Can we get it back? Yes, but it will take some luck, belief, and a long-term, sustained effort – and, to quote Mad-Eye Moody, constant vigilance! We can’t for one second take the eye off the ball. And there are things we can do to mitigate circumstances so that we don’t end up back here again – or at least, so we don’t end up back here again soon – but it will take a real conversation about our democracy, our history, and our future. It will take a real commitment not to power or prestige, but to patriotism. It will take a commitment not to party or partisan politics, but to people. It will take a commitment to America itself.

We can save it. Our first step has to be to vote on November 3. Or to vote by mail. To request an absentee ballot. To VOTE, period. If you’re not yet registered to vote, go register! Every state has a different deadline to register, so check here – https://www.vote.org/voter-registration-deadlines/ – to find out your state’s deadline, or check out your state’s election office (usually part of the Secretary of State’s office).

Let me make a special plea to the 18-24 year olds out there – you will hear your elders, maybe even your parents, tell you you shouldn’t vote because you don’t know the candidates, don’t know how government works, don’t know the issues. DO NOT LISTEN TO THEM. You can become informed.
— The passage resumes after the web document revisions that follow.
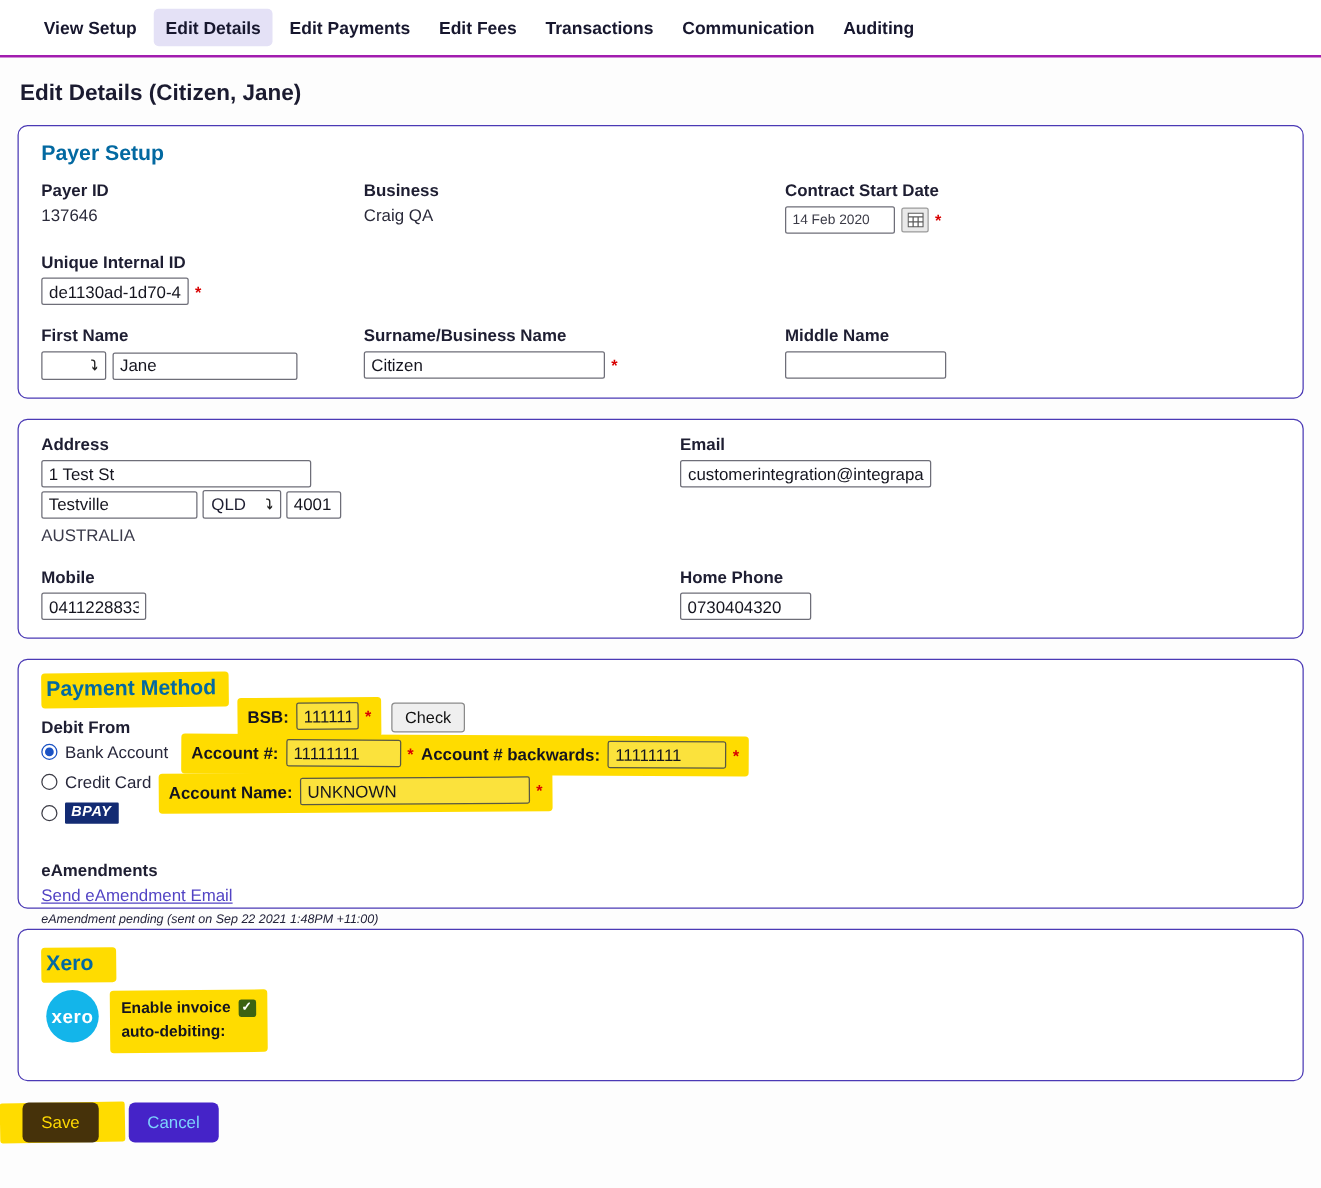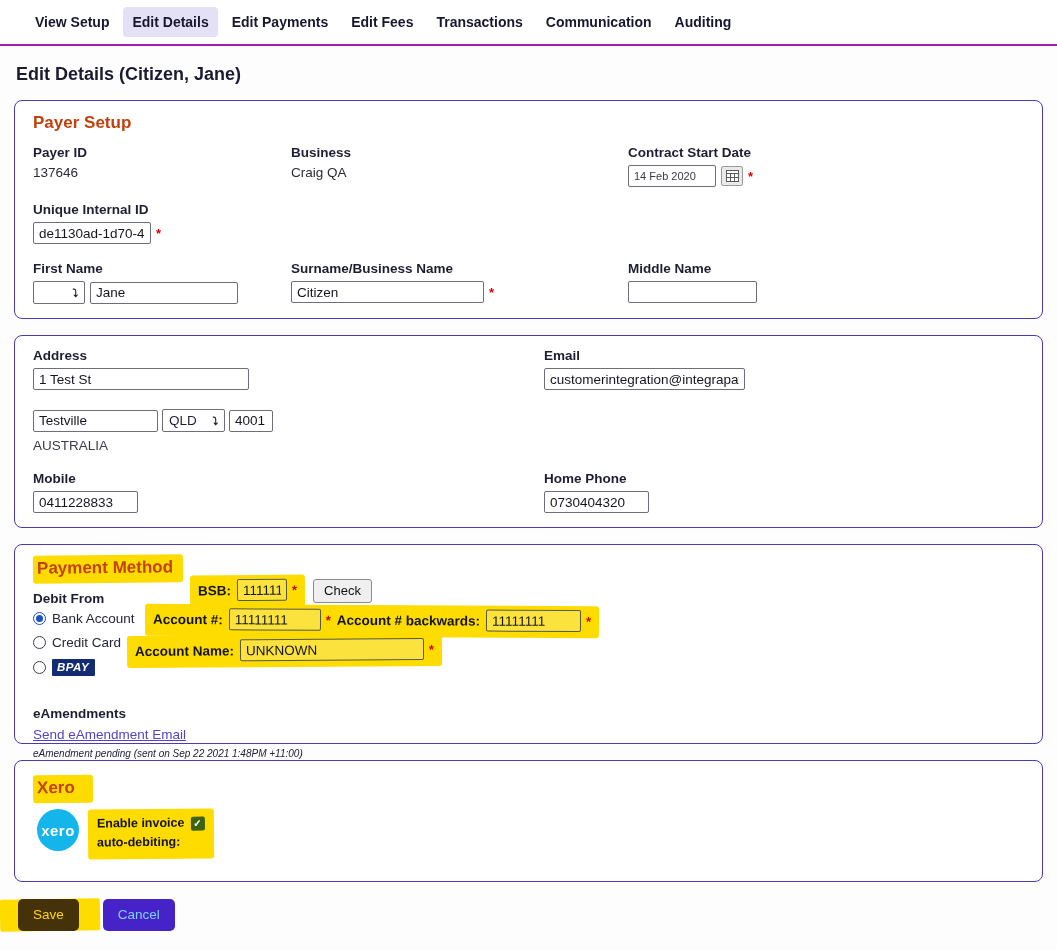"Payer Setup" .sec-h { color: #c2410c -> #0369a1 }
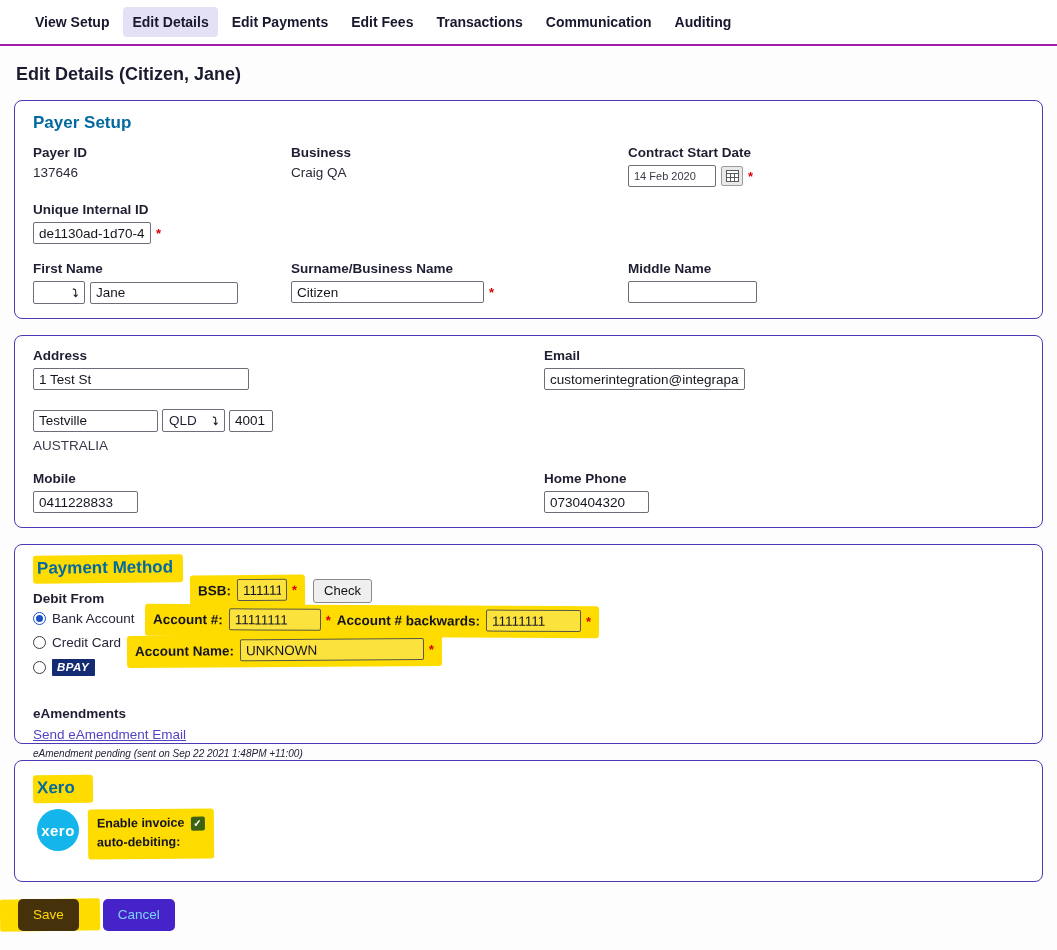"Testville" div.inline { margin-top: 19px -> 2px }
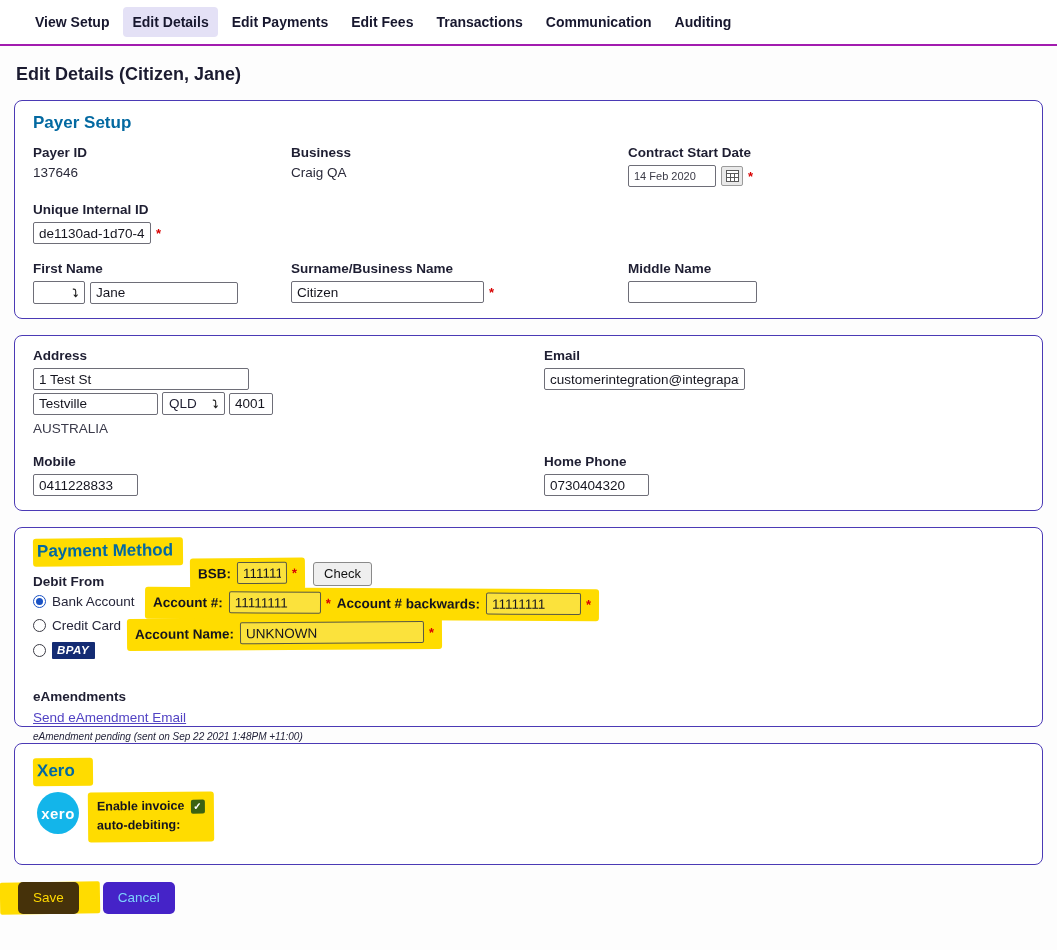"0411228833" input.txt { width: 105px -> 84px }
Today, it’s easier than ever. You can make your voice heard. You can determine the kind of nation YOU want to live in. Here. Now. This is your moment. And you Millennials – those of you between 23 – 38? You outnumber the Baby Boomers now. Go register. Go vote. My students can’t wait to get to vote. They’re ready. We are still a democracy, damn it, and your vote does matter.

And if we win in a month, then we have a lot of work to do, a lot of changes to make, to ensure we are never standing here again, on the line between democracy and fascism.

* Also, there are a lot of countries, like China and Russia, which have elections, but those elections are meaningless because there’s only one party, and only one person to vote for. Elections in and of themselves don’t make a democracy; the right of voters to choose, to determine the path forward, is what makes a democracy.